Supplied data

*-*-*

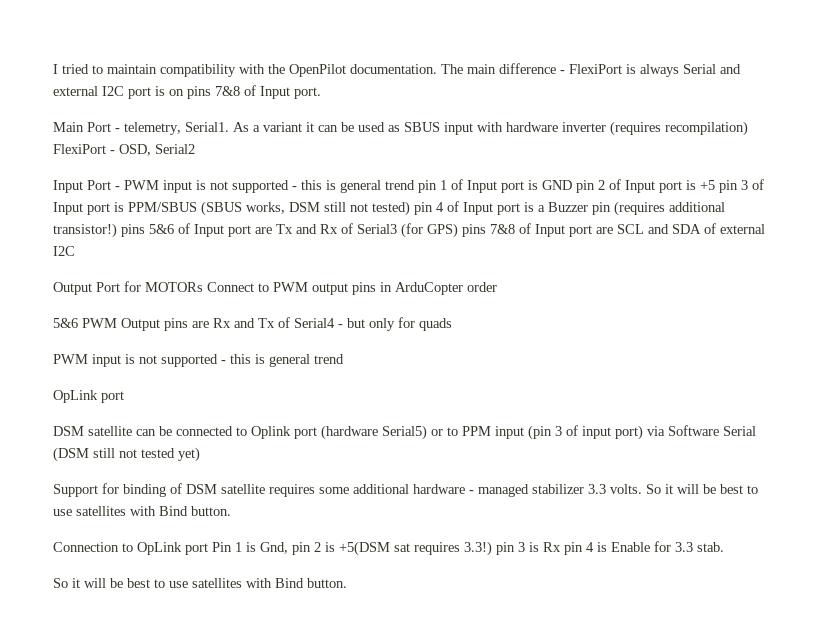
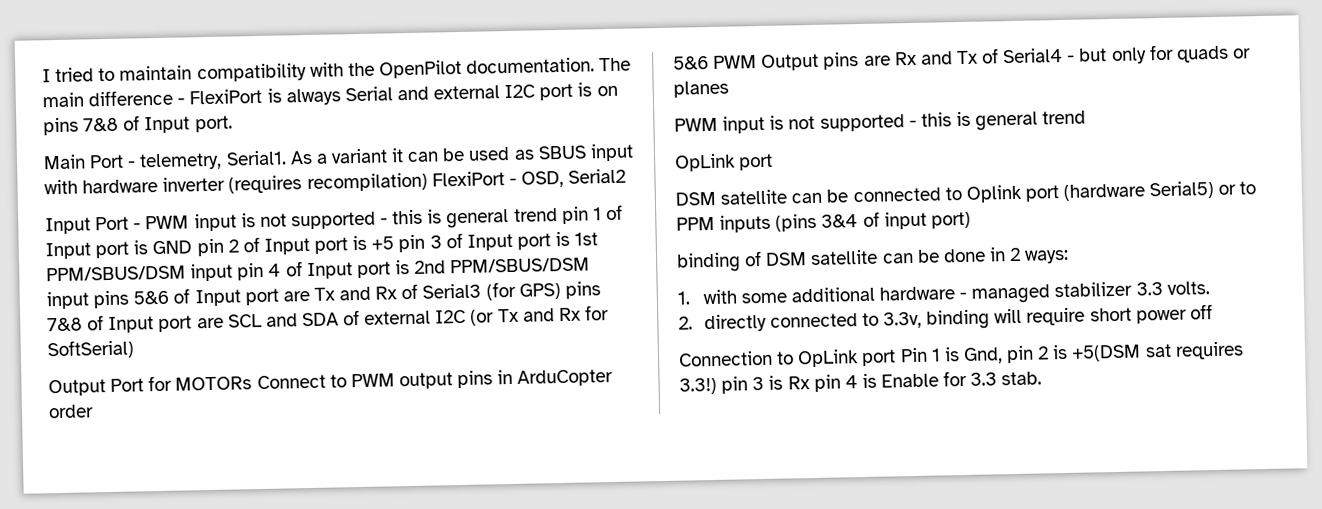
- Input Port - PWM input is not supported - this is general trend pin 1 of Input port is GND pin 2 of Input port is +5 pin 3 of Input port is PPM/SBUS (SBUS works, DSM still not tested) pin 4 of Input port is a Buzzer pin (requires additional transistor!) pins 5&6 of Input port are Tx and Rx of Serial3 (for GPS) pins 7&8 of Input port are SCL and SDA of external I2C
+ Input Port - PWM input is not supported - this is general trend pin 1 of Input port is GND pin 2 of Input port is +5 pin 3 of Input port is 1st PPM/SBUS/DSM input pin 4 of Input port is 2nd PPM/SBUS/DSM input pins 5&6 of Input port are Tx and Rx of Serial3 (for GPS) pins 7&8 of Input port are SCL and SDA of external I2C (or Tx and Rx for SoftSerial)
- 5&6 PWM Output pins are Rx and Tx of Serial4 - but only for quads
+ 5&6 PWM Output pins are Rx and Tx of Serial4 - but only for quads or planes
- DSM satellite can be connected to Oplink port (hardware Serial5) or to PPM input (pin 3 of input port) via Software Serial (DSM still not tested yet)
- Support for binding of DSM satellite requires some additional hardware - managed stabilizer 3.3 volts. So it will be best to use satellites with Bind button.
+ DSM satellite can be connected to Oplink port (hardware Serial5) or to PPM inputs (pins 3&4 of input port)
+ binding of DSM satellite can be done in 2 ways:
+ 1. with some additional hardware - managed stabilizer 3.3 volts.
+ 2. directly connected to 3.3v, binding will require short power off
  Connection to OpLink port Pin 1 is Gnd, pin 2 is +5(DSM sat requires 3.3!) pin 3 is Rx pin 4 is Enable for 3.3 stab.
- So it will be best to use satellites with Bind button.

*-*-*

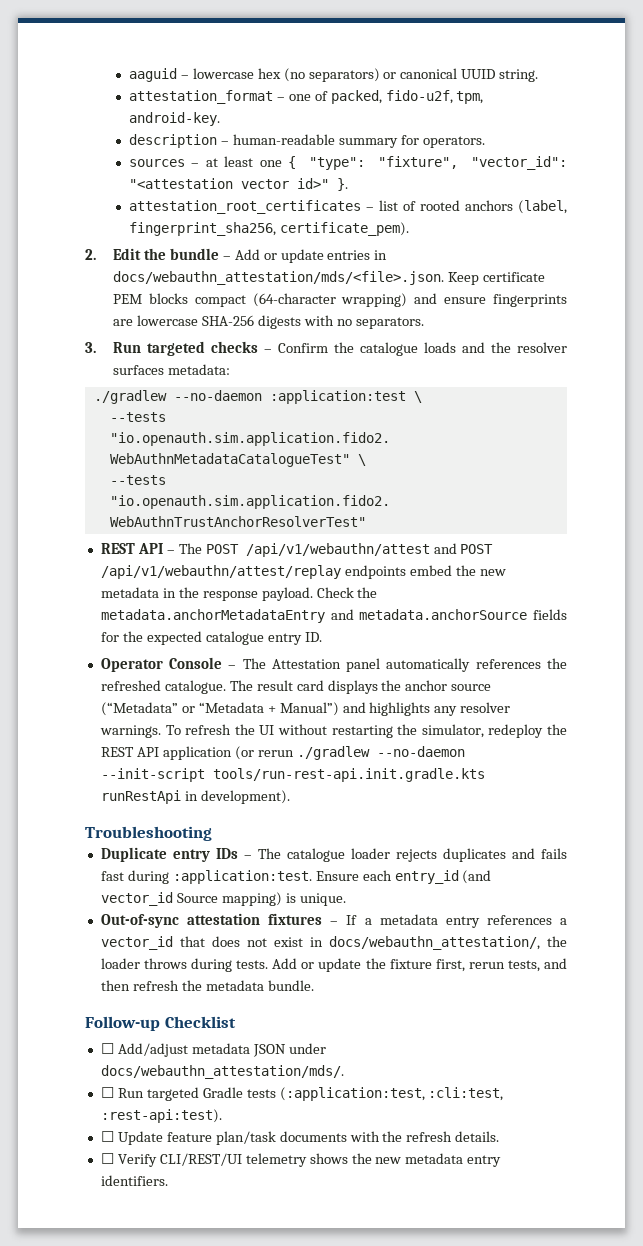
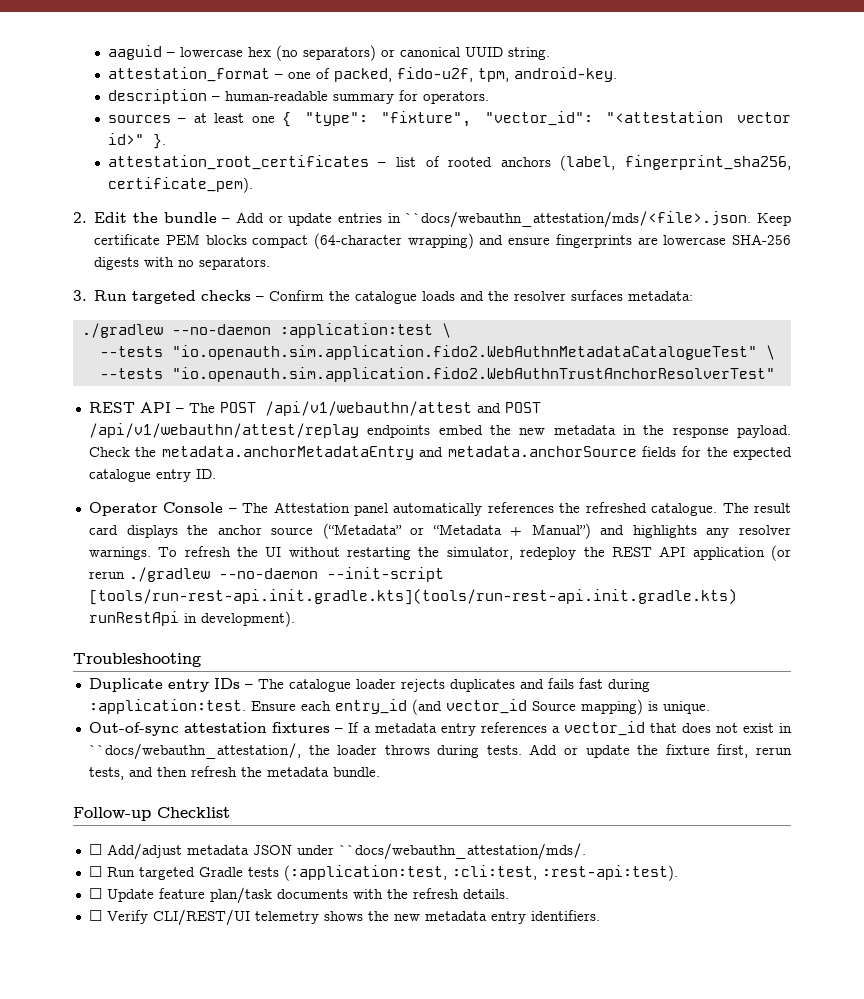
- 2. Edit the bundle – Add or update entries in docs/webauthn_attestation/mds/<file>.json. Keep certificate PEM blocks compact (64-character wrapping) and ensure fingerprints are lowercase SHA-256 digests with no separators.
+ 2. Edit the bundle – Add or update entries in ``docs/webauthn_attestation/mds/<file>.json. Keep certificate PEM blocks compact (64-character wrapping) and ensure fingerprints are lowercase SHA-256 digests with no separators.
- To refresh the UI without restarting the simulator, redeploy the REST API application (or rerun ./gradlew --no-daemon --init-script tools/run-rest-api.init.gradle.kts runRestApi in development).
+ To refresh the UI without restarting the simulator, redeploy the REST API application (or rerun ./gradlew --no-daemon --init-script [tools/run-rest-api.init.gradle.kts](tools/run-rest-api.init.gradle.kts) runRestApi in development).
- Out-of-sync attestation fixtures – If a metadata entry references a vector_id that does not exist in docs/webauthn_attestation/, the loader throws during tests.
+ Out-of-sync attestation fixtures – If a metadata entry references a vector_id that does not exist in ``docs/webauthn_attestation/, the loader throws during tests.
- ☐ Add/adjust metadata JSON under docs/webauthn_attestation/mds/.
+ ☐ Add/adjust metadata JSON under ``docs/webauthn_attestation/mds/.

*-*-*

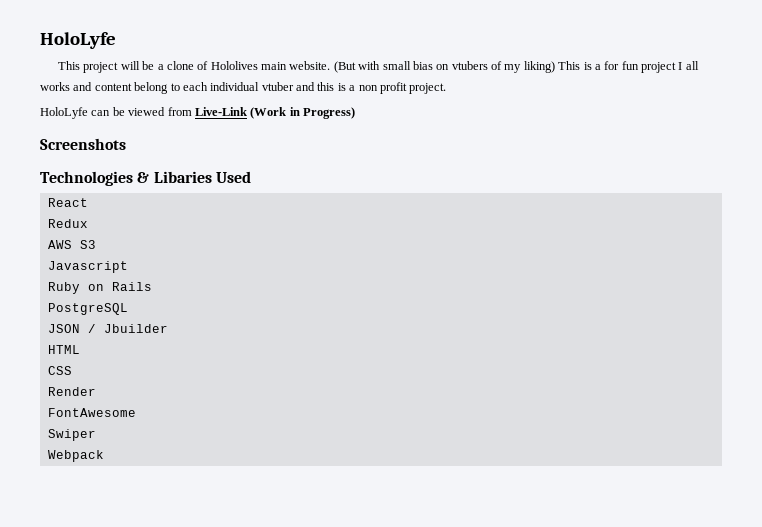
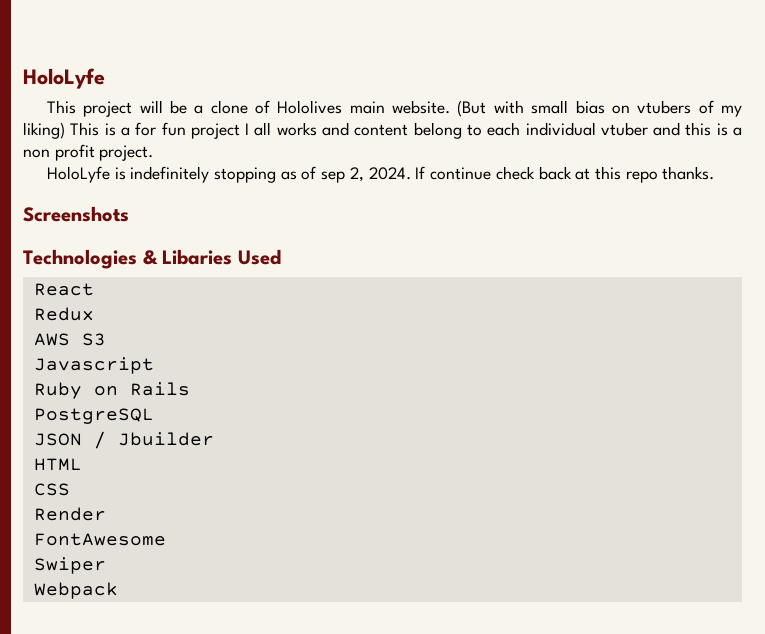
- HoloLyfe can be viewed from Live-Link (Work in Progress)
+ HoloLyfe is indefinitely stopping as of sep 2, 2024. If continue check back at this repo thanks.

*-*-*

What you should do
Set down, from the entries above, exactly the lines from the one with "short power off" up to and including the one with "- So it will", and no other lines.

Answer section
+ 2. directly connected to 3.3v, binding will require short power off
  Connection to OpLink port Pin 1 is Gnd, pin 2 is +5(DSM sat requires 3.3!) pin 3 is Rx pin 4 is Enable for 3.3 stab.
- So it will be best to use satellites with Bind button.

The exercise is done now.